By early 2021, Buscho’s treatment had shrunk the eight tumors in her lungs by 40%, allowing her physicians to use cryoablation, which employs an image-guided needle to destroy the cancerous tissue, in a series of treatments through May.

Buscho is haunted by the number of friends she has lost to cancer since the start of the pandemic—friends who, like her, had advanced-stage colorectal cancer with KRAS mutations. Many were unable to find a clinical trial that would have allowed them to try an experimental treatment like she did.

“The travel, it’s very demanding and expensive,” Buscho says. “I’m fortunate to be privileged enough to be able do that. And a lot of people didn’t [have that same privilege].”
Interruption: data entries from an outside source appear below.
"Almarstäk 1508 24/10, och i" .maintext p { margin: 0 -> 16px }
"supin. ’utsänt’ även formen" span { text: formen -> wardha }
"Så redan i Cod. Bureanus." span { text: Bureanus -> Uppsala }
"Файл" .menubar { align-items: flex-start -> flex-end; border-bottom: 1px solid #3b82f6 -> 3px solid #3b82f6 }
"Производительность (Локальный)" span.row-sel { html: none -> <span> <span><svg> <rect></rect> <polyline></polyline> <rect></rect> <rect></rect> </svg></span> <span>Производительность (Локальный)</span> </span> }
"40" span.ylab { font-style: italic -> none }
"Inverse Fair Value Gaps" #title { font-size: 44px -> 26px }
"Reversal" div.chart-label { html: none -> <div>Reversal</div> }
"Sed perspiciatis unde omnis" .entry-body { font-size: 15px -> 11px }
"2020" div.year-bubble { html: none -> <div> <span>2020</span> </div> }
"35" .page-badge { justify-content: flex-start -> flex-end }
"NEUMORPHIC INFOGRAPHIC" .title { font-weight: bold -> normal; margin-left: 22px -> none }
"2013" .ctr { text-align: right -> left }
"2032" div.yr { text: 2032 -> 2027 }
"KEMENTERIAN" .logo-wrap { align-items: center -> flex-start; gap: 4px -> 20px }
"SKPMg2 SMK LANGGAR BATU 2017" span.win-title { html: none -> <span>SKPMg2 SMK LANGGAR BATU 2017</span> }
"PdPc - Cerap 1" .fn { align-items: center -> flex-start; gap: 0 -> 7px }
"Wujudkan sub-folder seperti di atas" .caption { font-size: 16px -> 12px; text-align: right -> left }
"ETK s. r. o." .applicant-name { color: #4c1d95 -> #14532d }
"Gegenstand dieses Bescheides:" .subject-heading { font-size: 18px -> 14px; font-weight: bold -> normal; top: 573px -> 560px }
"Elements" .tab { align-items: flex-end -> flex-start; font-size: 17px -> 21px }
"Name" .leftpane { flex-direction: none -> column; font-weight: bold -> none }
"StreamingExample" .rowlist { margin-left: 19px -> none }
Strategies to make clinical trials more accessible to patients have been bandied around for years as an aspirational goal, says Fleury. The pandemic has “stretched people’s muscles,” he says. “We’ve figured things out. So, I think going forward, there’s not going to be this refrain that it’s too hard to do or not doable.”

Charlotte Huff is a Texas-based journalist who writes about medicine, psychology and health policy.